Narrative is an ambiguous term in these contexts, but when I think "narrative RPG" I tend to think anything by Ron Ewards, Vincent Baker or Paul Czege - and then things like Burning Wheel, Prince Valiant, Marvel Heroic/Cortex+, HeroWars/Quest, and other "indie"-style games.

4e brought some of these sensibilities into a "mainstream" RPG.

Things like FFG's narrative dice mechanics, mostly. Give players ways to directly impact the narrative as storytellers, don't make it a matter of what symbols show up on the dice.

With respect to this martial controller thing, I feel the game already provided it - the fighter in my game, especially when he switches from mordenkrad to polearm (he is a dwarf who can work with both hammers and axes), is a controller. It's almost impossible to get past him, or to get out once you go in close. (Forced movement, stopping movement, immobilisation, prone, slow - in effectively unlimited quantities.)

Admittedly this didn't come online until late heroic, and then really took off in paragon - maybe that's the point I'm missing.

That's a big part of it, yeah. There are plenty of concepts for a level 1 martial controller, and not all of them involve making things come at you.
 

I still think that they could have built an excellent martial controller in 4e, and the only reason not to do so was to avoid being accused even more of grid filling.

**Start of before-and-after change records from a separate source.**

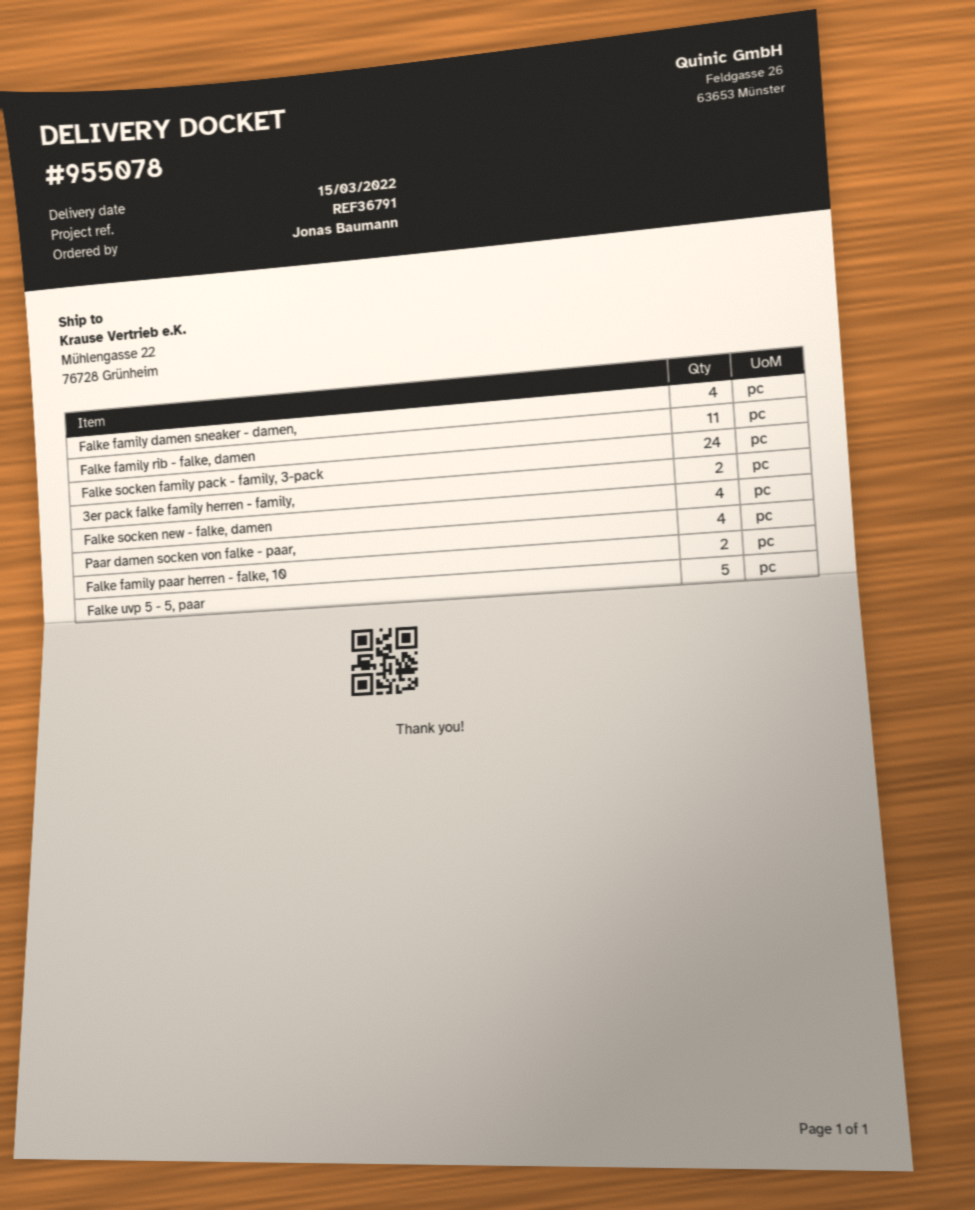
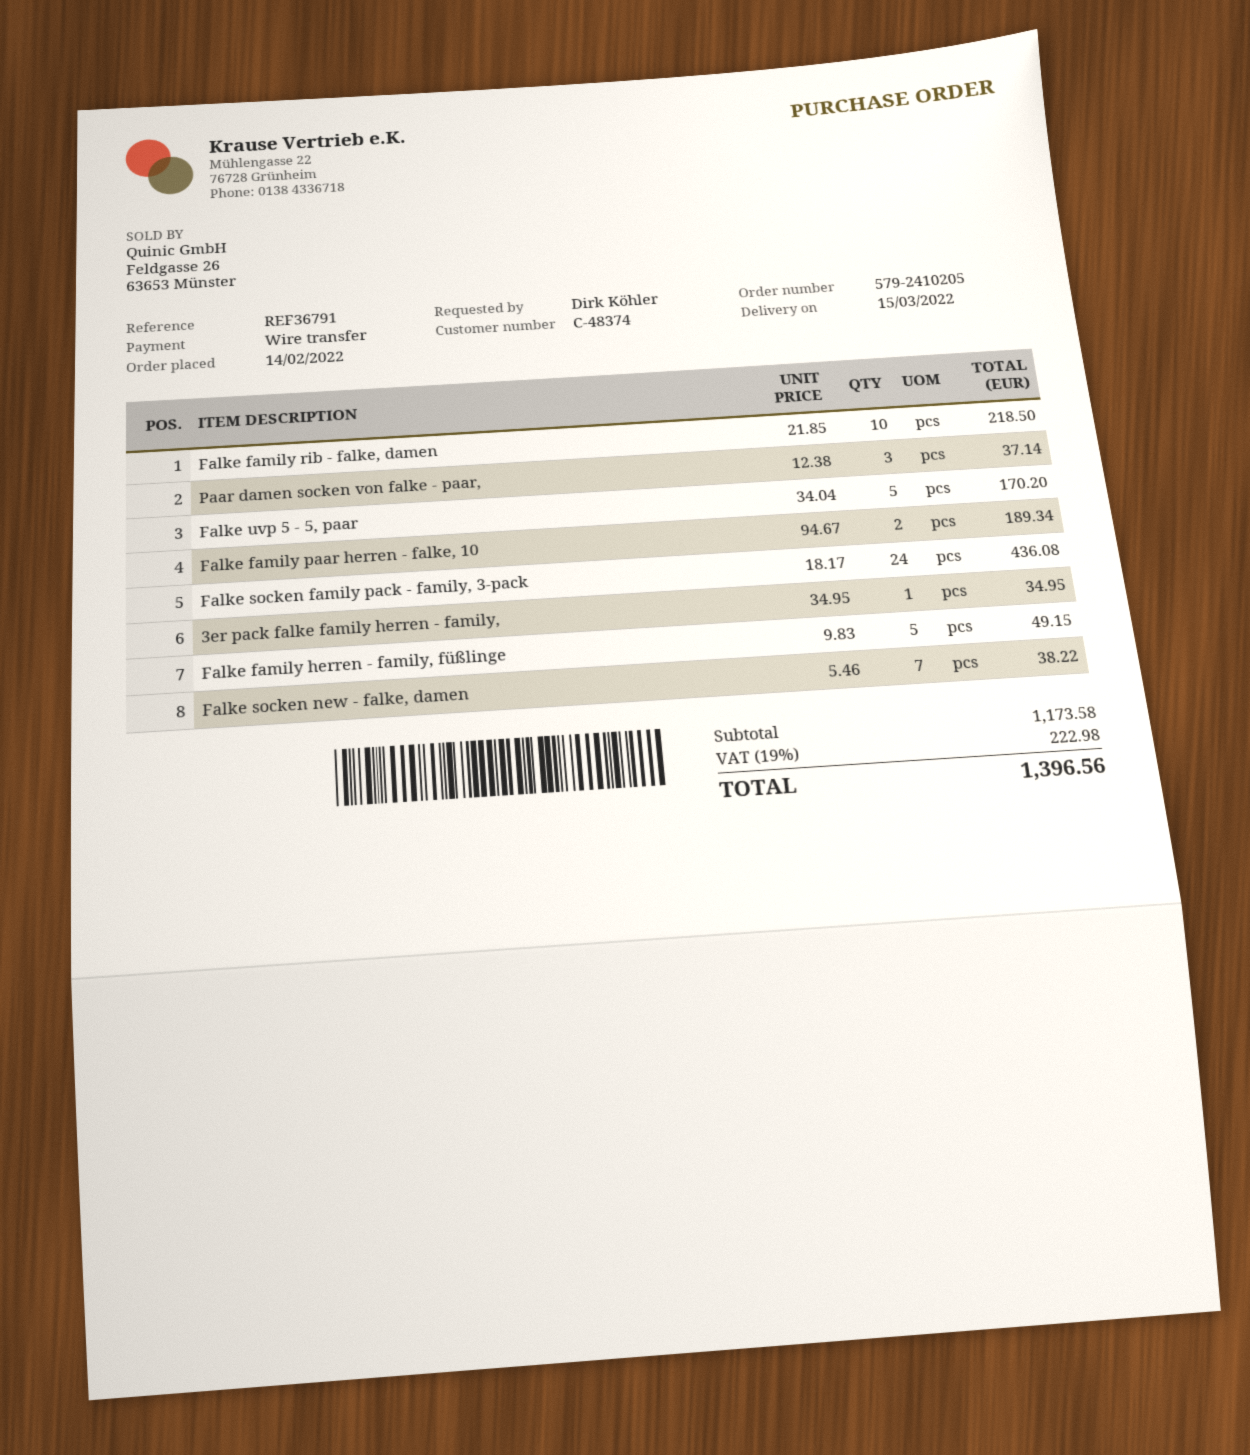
ordered by: Jonas Baumann -> Dirk Köhler
Falke family damen sneaker - damen,: 4 -> none
Falke family rib - falke, damen: 11 -> 10
3er pack falke family herren - family,: 2 -> 1
Falke socken new - falke, damen: 4 -> 7
Paar damen socken von falke - paar,: 4 -> 3
Falke family herren - family, füßlinge: none -> 5

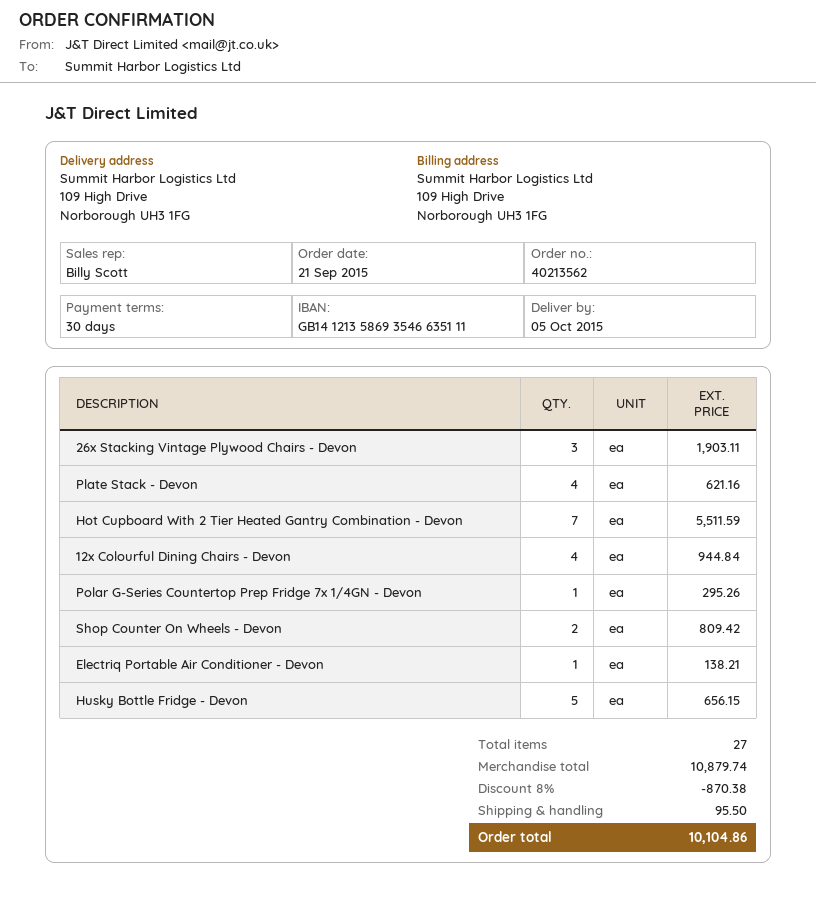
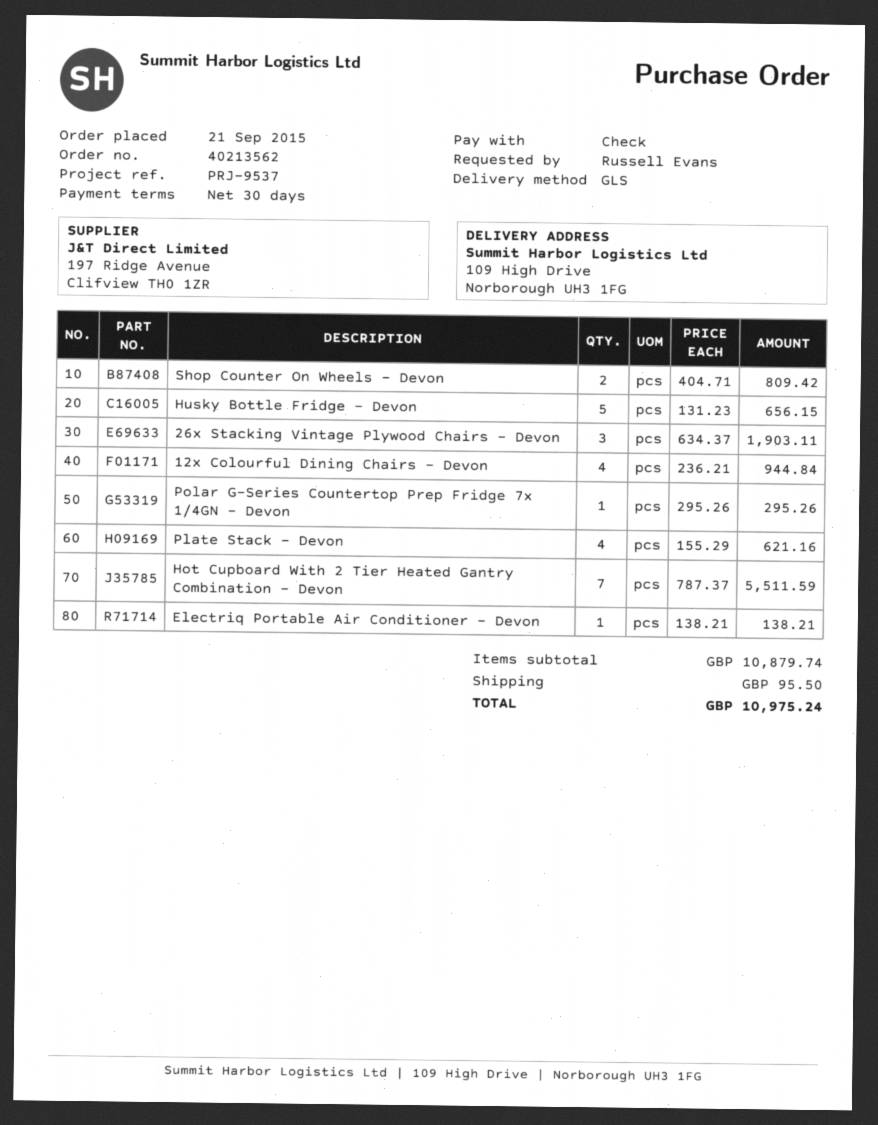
discount: 8% = 870.38 -> none
total: 10104.86 -> 10975.24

But I do wish that they'd simply made new classes less dense, by sharing some powers based on power source and role.

I fall into the camp which says "A martial controller IS a defender!" At least there's so little light between these that it makes more sense to call them defenders. "Battlefield Control" has always traditionally (in terms of the understanding of tactics which, say, the US Army would understand) been a function of longer ranged and more individually powerful weapons, for the most part. A machine gun is just not the same as a rifle, it does different things and fills a different role in combat. If you give a rifleman an automatic weapon, he's still not the same as that machine gun. He might sometimes be able to achieve the same effects, but its still 2 roles.